Taking the bag from her hands, Holmes reached inside and counted out $5,000. Then he carried the money to a cashier’s window on the far side of the lobby, while Carrie waited at the customer’s service counter, her back to Holmes.
When Holmes returned a few minutes later, he handed her a canceled promissory note for $16,000 drawn against the Fort Worth National Bank. The note was signed “Benton T. Lyman”—the alias Pitezel had been using down in Texas. The matter was now taken care of, Holmes said with a grin. She had done well. Benny would be proud of her.
Holmes, it need hardly be said, had not turned the money over to the bank. Standing by the cashier’s window, he had simply shoved the bills into his own pocket. He hadn’t entirely lied to Carrie. He and her husband did indeed owe $16,000 to a Fort Worth businessman named Samuels. But Holmes had as much intention of repaying it as he had of confessing to Pitezel’s murder. The promissory note he had given Carrie was a worthless scrap.

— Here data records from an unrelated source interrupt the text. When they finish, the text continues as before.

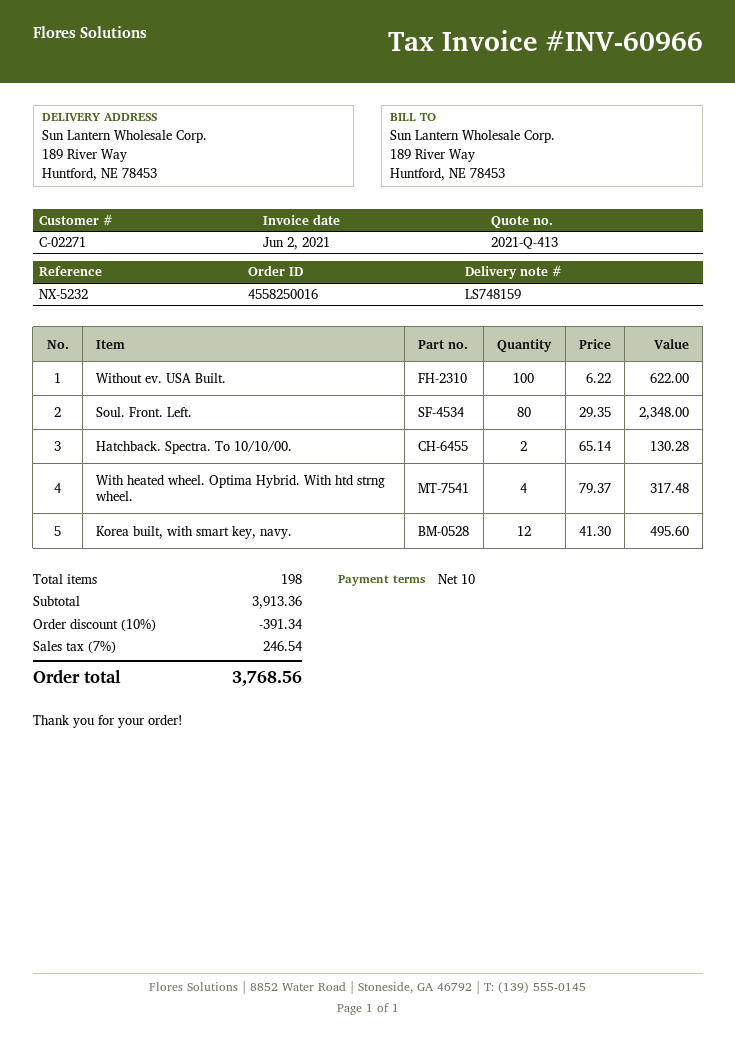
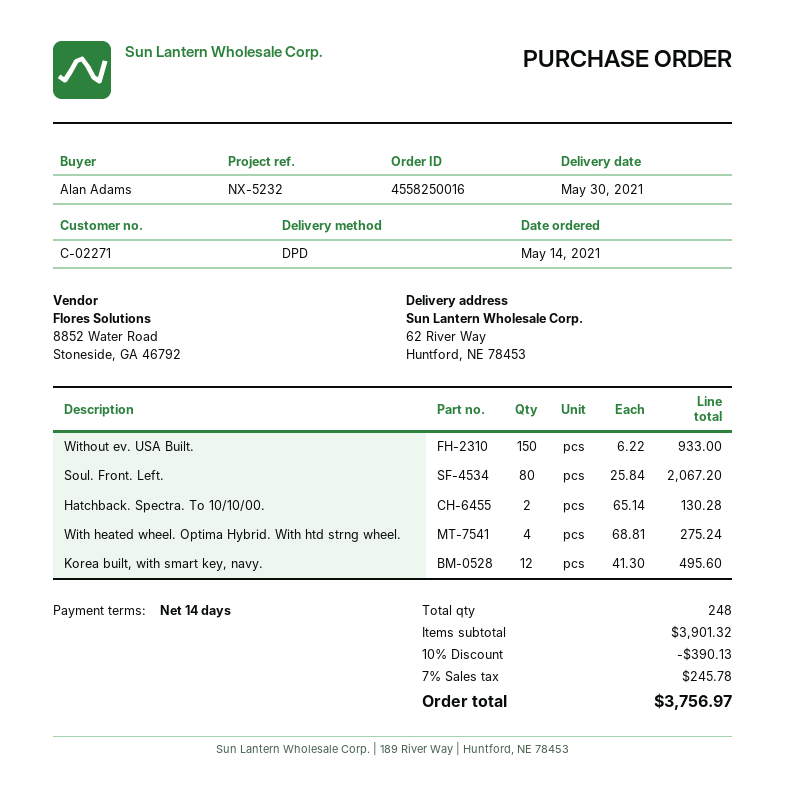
payment terms: 10 days -> 14 days
ship to: 189 River Way, Huntford, NE 78453 -> 62 River Way, Huntford, NE 78453
Without ev. USA Built.: 100 x 6.22 = 622.00 -> 150 x 6.22 = 933.00
Soul. Front. Left.: 80 x 29.35 = 2348.00 -> 80 x 25.84 = 2067.20
With heated wheel. Optima Hybrid. With htd strng wheel.: 4 x 79.37 = 317.48 -> 4 x 68.81 = 275.24
total quantity: 198 -> 248
subtotal: 3913.36 -> 3901.32
discount: 10% = 391.34 -> 10% = 390.13
tax: 7% = 246.54 -> 7% = 245.78
total: 3768.56 -> 3756.97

Before they left the bank, Holmes relieved Carrie of an additional $1,600—$1,500 for his own services, plus an extra $100 to cover her children’s living expenses.
“I believe that makes us about even,” Holmes said, tucking away the money.
Carrie, so dazed by this time that she barely knew up from down, simply nodded wearily. Out of the nearly $10,000 realized from her husband’s life insurance policy, she had ended up with $500.
Before taking leave of her, Holmes asked if she would like to send a message to the children. Carrie scribbled a greeting, which Holmes pocketed, intending to destroy it as soon as she was out of sight.
Outside the bank, Holmes impressed upon her the importance of leaving St. Louis at once. It was Benny’s desire that she take Dessie and the baby to her parents’ home in Galva and remain there until she received further word. “Go tomorrow,” Holmes commanded. “And then when I write to you in Galva, do as I say. These are your husband’s instructions, remember.”